Donne e conoscenza storic

Recensioni

 

 

Carole Jahme, La bella e le bestie. La donna, le scimmie e l'evoluzione, La Tartaruga edizioni, 2000.

Più Jane che Tarzan
di Liliana Moro

In una scienza, almeno, le ricercatrici hanno modificato i parametri di ricerca e in qualche modo anche i presupposti teorici, si tratta della primatologia, lo studio delle scimmie antropomorfe: gorilla, oranghi, scimpanzé... Negli ultimi cinquant'anni vi si è dedicato un numero crescente di donne, sulla scia di alcune pioniere divenute famose: Jane Goodall, Dian Fossey, Biruté Galdikas. Carole Jahme (La bella e le bestie. La donna, le scimmie e l'evoluzione, La Tartaruga edizioni) racconta come in un romanzo le loro vite e le loro ricerche, insieme a quelle di molte altre che si sono dedicate e si dedicano alla conoscenza dei primati, una famiglia di cui facciamo parte anche noi.

Il film Gorilla nella nebbia ha fatto conoscere al vasto pubblico la tragica vicenda di Dian Fossey, ma non altrettanto si può dire per le altre ricercatrici, accomunate tutte da una passione travolgente che le ha condotte a cambiare la propria vita, a sottoporsi a notevoli privazioni per cercare l'oggetto dei loro studi in luoghi inospitali come le foreste pluviali del Borneo o le impervie montagne ruandesi. Prima di loro le scimmie venivano studiate molto più comodamente negli zoo o nei laboratori dei paesi occidentali.

Questo è il primo fondamentale contributo delle primatologhe: la focalizzazione sul contesto, l'aver compreso che il ruolo dell'ambiente è cruciale per determinare i comportamenti di un gruppo animale e che lo sviluppo di ogni individuo dipende dal gruppo di cui fa parte. Intelligenza e istinti - qualunque cosa si intenda con questi termini - non possono essere studiati in laboratorio né portandosi un gorilla a casa (è stato fatto e Carole Jahme ci racconta come è andata). Probabilmente solo delle donne potevano avere la disponibilità e l'attenzione per giungere a questa metodologia di ricerca, di fatto sono state delle donne a iniziarla e oggi nessun primatologo può esimersi dal trascorrere del tempo nella foresta.

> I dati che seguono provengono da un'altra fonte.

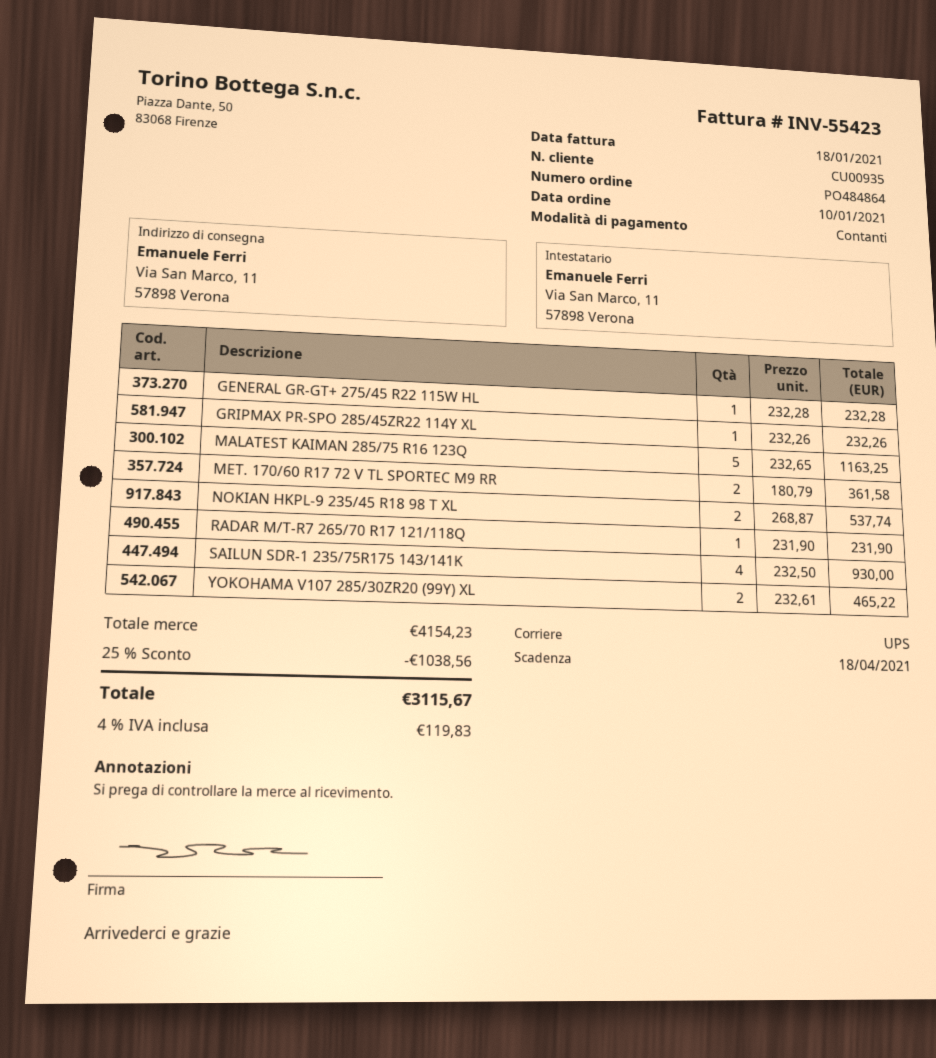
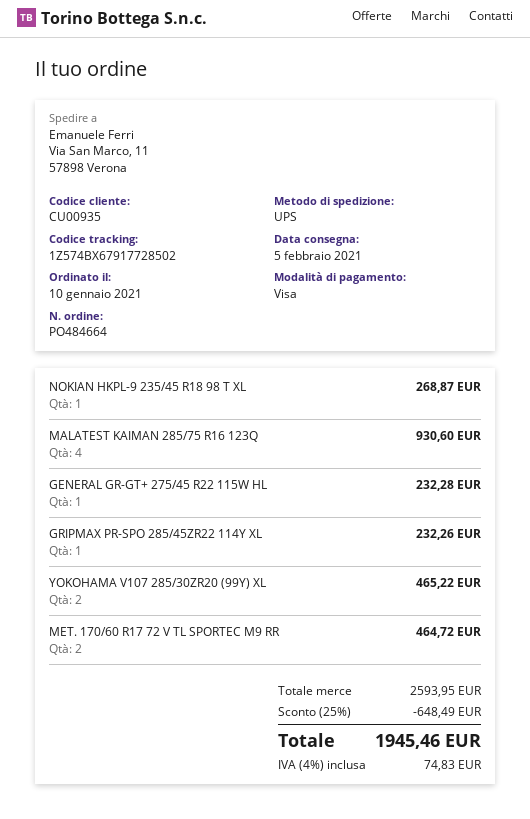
order number: PO484864 -> PO484664
payment method: cash -> Visa
MALATEST KAIMAN 285/75 R16 123Q: 5 for 1163.25 -> 4 for 930.60
MET. 170/60 R17 72 V TL SPORTEC M9 RR: 2 for 361.58 -> 2 for 464.72
NOKIAN HKPL-9 235/45 R18 98 T XL: 2 for 537.74 -> 1 for 268.87
RADAR M/T-R7 265/70 R17 121/118Q: 1 for 231.90 -> none
SAILUN SDR-1 235/75R175 143/141K: 4 for 930.00 -> none
subtotal: 4154.23 -> 2593.95
discount: 25% = 1038.56 -> 25% = 648.49
tax: 4% = 119.83 -> 4% = 74.83
total: 3115.67 -> 1945.46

Altro aspetto notevole che emerge dalla biografia delle “signore delle scimmie” è il fatto che hanno saputo entrare in sintonia con gli animali selvaggi per leggerne azioni e sentimenti. Se è lecito usare questo termine per dei non-umani. L'umanizzazione è un pericolo sempre in agguato in questo campo, così come la sovrapposizione di parametri umani al comportamento animale e viceversa. In effetti la distinzione tra umani e scimmie è esplicitamente dichiarata ma sovente non seguita nel testo e i rispecchiamenti sono continui, con delle forzature a volte.

Una forte motivazione alla ricerca delle primatologhe è stato il desiderio di comprendere i passaggi evolutivi che hanno portato alla specie Homo e non per caso ispiratore e sostenitore entusiasta sia di Jane Goodall che di Dian Fossey fu il famoso paleoantropologo Louis Leakey, che ha provato definitivamente l'origine africana della nostra specie. Anche qui, come per molte altre scienziate, l'incoraggiamento di un uomo è stato determinante all'inizio.

Lascia perplesse il modello di comportamento espresso da molte delle donne presentate nel volume: la dedizione totale ai 'loro' animali, la cui sopravvivenza è messa in forse da pericoli di ogni genere: bracconieri, guerre, malattie portate dagli uomini… Una dedizione giunta fino al consapevole sacrificio della vita in Dian Fossey, uccisa da un cacciatore di gorilla, ma non meno profonda per altre che hanno lasciato fidanzati, mariti o carriera accademica per non abbandonare orango o scimpanzé: per alcune si è trattato di scelte liberatorie, e si capisce che la linda provincia americana è stata abbandonata con sollievo. Rimane tuttavia il sospetto di una volontà sacrificale e di una assunzione di responsabilità cosmica. Caratteristiche sovente attribuite al femminile che non ci sentiremmo proprio di proporre come modello.

Esemplare, invece, il rigore e la passione con cui il saggio informa sullo stato complessivo di questa nuova scienza e sulla vita di molte donne coraggiose.